Each network is initialized with the same parameters. In order to homogenize the networks’ inputs, we normalize the observation windows by the agents’ own kind, such that positive and negative values respectively represent equal and opposite kind for each agent. Actions are taken by following $\epsilon$-Greedy exploration strategy. This strategy is used for improving the learning process of the state space, especially during the first stages. If we do not use it, the learning process may not converge, because some critical states may not be explored. It consists in taking a random action instead of the recommended one by the neural network with a probability $\epsilon$ that decays exponentially over time. In order to avoid over-fitting of parameters and approximate the rewards appropriately, we need to stabilize the learning process. We use the algorithm Adam optimizer⁴⁵ to efficiently update the network parameters and minimize approximation errors at each iteration. Experience Replay⁴⁶ is applied for mitigating time correlation among the inputs of the neural network. Otherwise, DQN may overfit the current state and its variants. Double Q-Learning⁴⁷ is used such that very noisy learning signal would not diverge the learning process. If Double Q-Learning is not used, an outlier batch of samples might skew the parameters away from minima.

We run one episode per experiment. Each episode is comprised of 5,000 iterations. Each experiment is repeated 10 times for statistical analysis. Networks’ details are given in Fig. 1 (bottom) and training details are given in Table 1. As a reference, in terms of performance, one iteration takes roughly 0.38 seconds on a 3.1 GHz Intel Core i5 processor and 8 GB 2133MHz LPDDR3 memory.

Rewards

The model rewards, R, are scalar values that we respectively provide to agents at each interaction after evaluating their current state and action.

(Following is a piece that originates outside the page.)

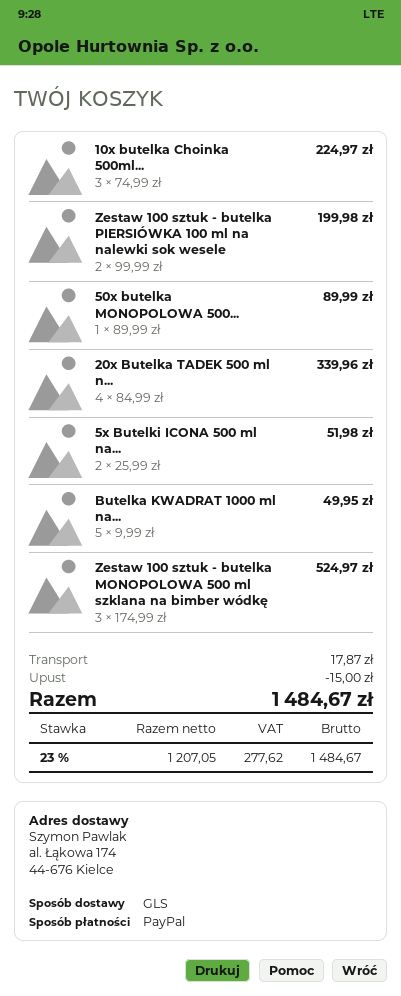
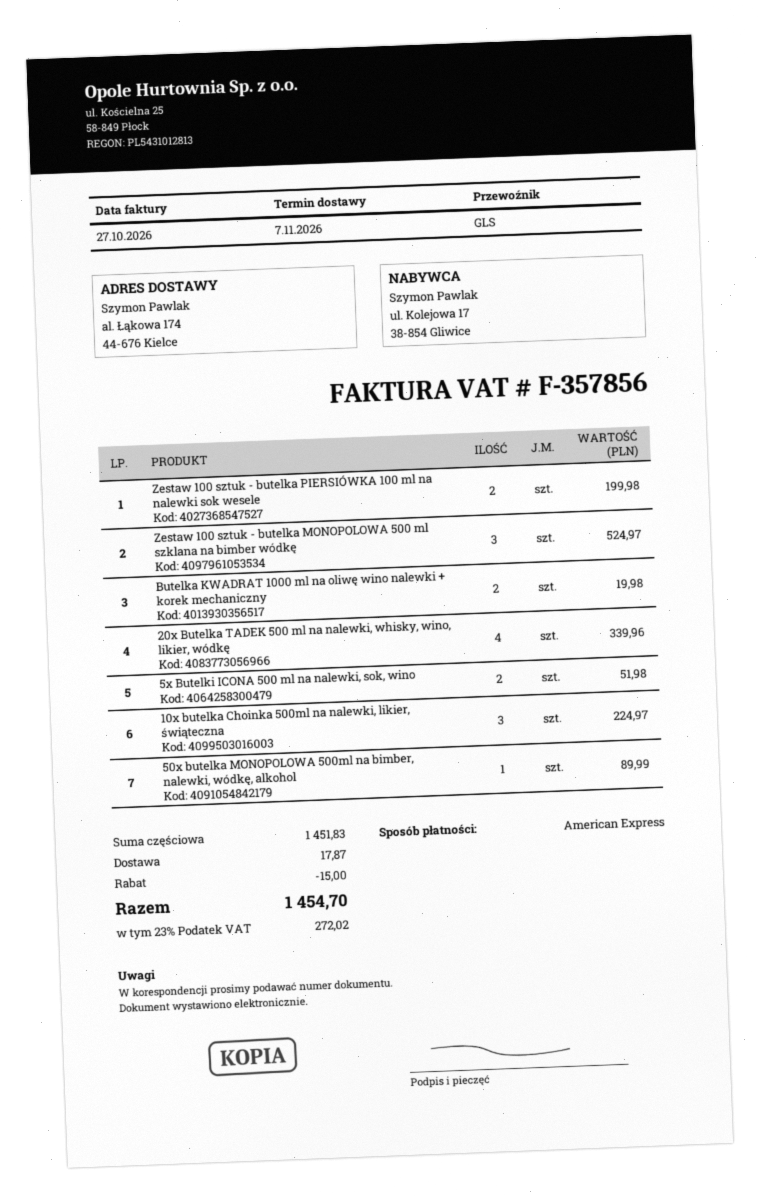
payment method: PayPal -> American Express
Butelka KWADRAT 1000 ml na...: 5 for 49.95 -> 2 for 19.98
tax: 23% = 277.62 -> 23% = 272.02
total: 1484.67 -> 1454.70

This scalar results from the sum of a set of specific rewards: $R=SR+IR+VR+DR+OR+TR$, that we explain in this section. The rewards are as follow:

Segregation reward (SR). This reward promotes agents’ segregation, in the form: $SR=s-\alpha d$, where s is the number of agents of similar kind within the agent’s observation window, d is the number of agents of different kind within the observation window and $\alpha \in [0,1]$ is a parameter we use to control the intolerance of agents to be next to those that are different from them. The segregation parameter $\alpha$ is analogous to the threshold used in the original Schelling model. In the Supplement (Sect. S2) we present the mathematical relationship of this reward with the intolerance threshold from the Schelling model.
Interdependence reward (IR). This reward promotes interactions among agents of different kind. When an agent meets another agent of different kind, we choose a winner and a loser of the interaction. The winner is the one who moves to the cell occupied by the other agent. The winner receives a positive reward and an extension of its lifetime by one iteration. The loser ceases to exist. We use the IR as a parameter we can vary $IR \in [0,100]$ in order to promote interactions among agents of different kind.
Vigilance reward (VR). This reward promotes agents to stay alive by providing $VR=0.1$ reward for every time step they survive and $VR=0$ when they die. We include this reward such that agents learn during the early stages that they need to stay alive in order to collect more rewards. Larger values of VR may override other rewards leading agents to just stay alive without exploring other behaviors.
Death reward (DR). We punish agents who die or lose interactions against agents of the opposite kind. Agents receive $DR=-1$ reward when they die or $DR=0$ when they stay alive. Agents must learn that dying is bad. Otherwise dying would not have an effect on the total rewards collected by agents and it would be more difficult for them to avoid risky situations and reach older ages.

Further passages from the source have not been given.